| Problem statement |
Beginning with the line that has "text-align: none ->", write out each line down to the end of the records below exactly, and include no pictures.
*** Dataset records ***
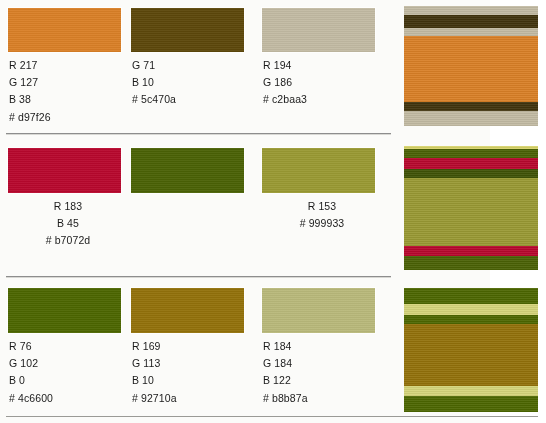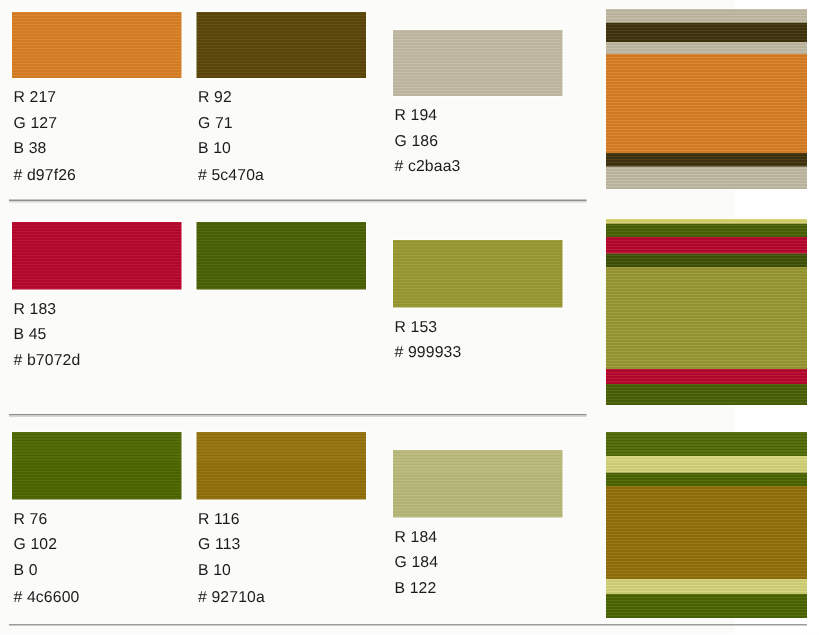"R 92" span.spec-line { html: <span>R 92</span> -> none }
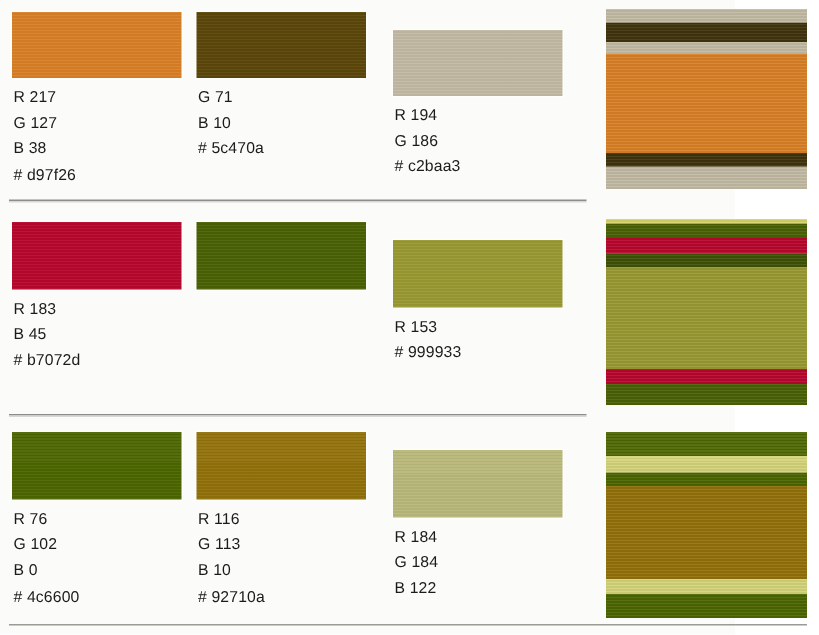"R 194" .col-2 { margin-top: 12px -> none }
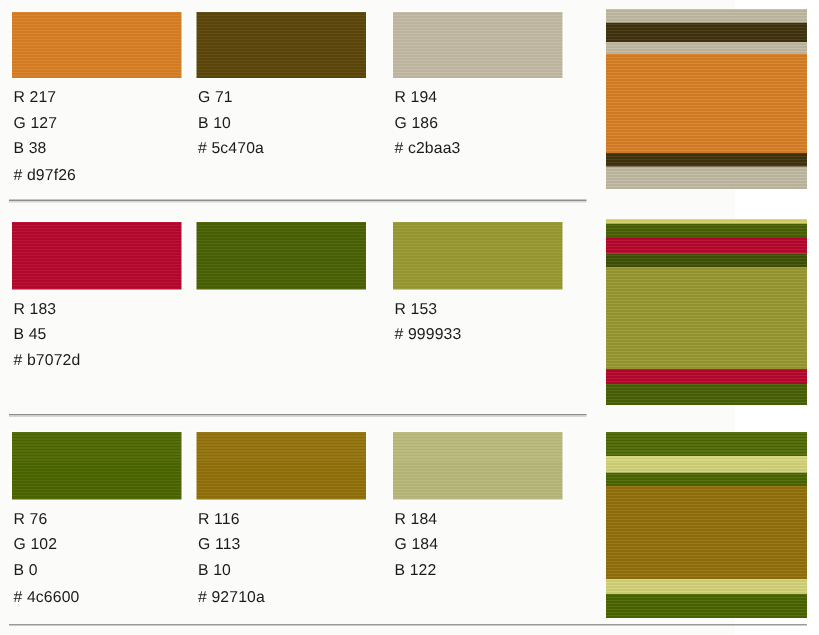"R 183" #row-1 { text-align: none -> center }
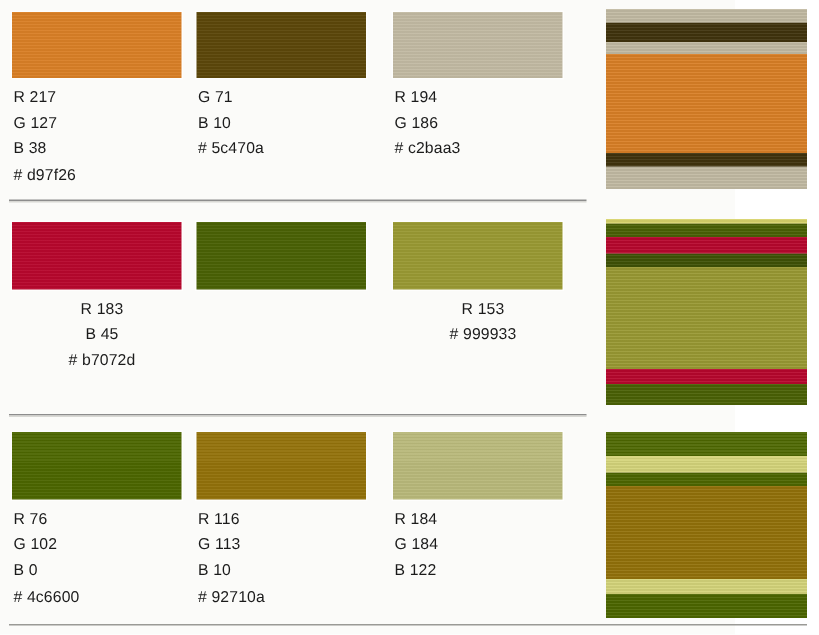"R 116" span.spec-line { text: 116 -> 169 }
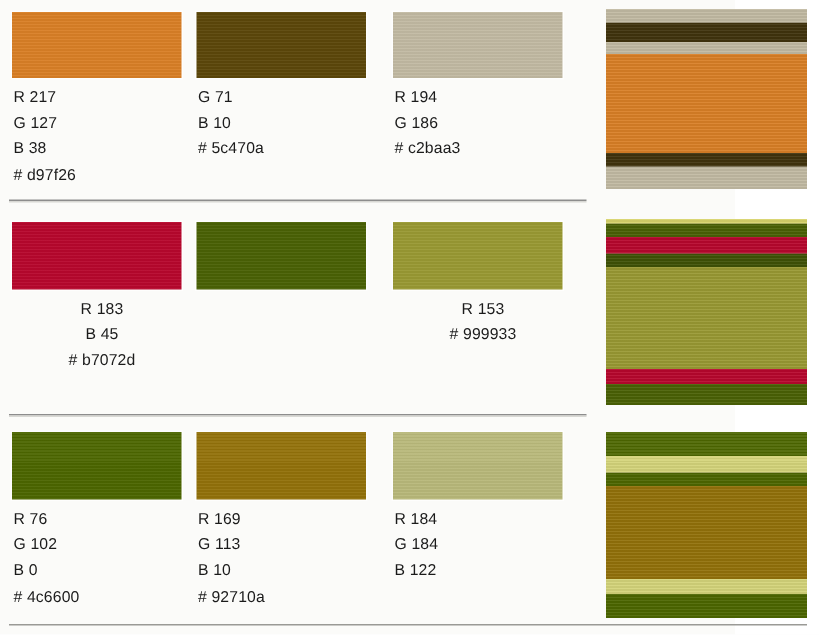"# b8b87a" span.spec-line { html: none -> <span># b8b87a</span> }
*** End of Dataset records ***
| Your solution |
"R 183" #row-1 { text-align: none -> center }
"R 116" span.spec-line { text: 116 -> 169 }
"# b8b87a" span.spec-line { html: none -> <span># b8b87a</span> }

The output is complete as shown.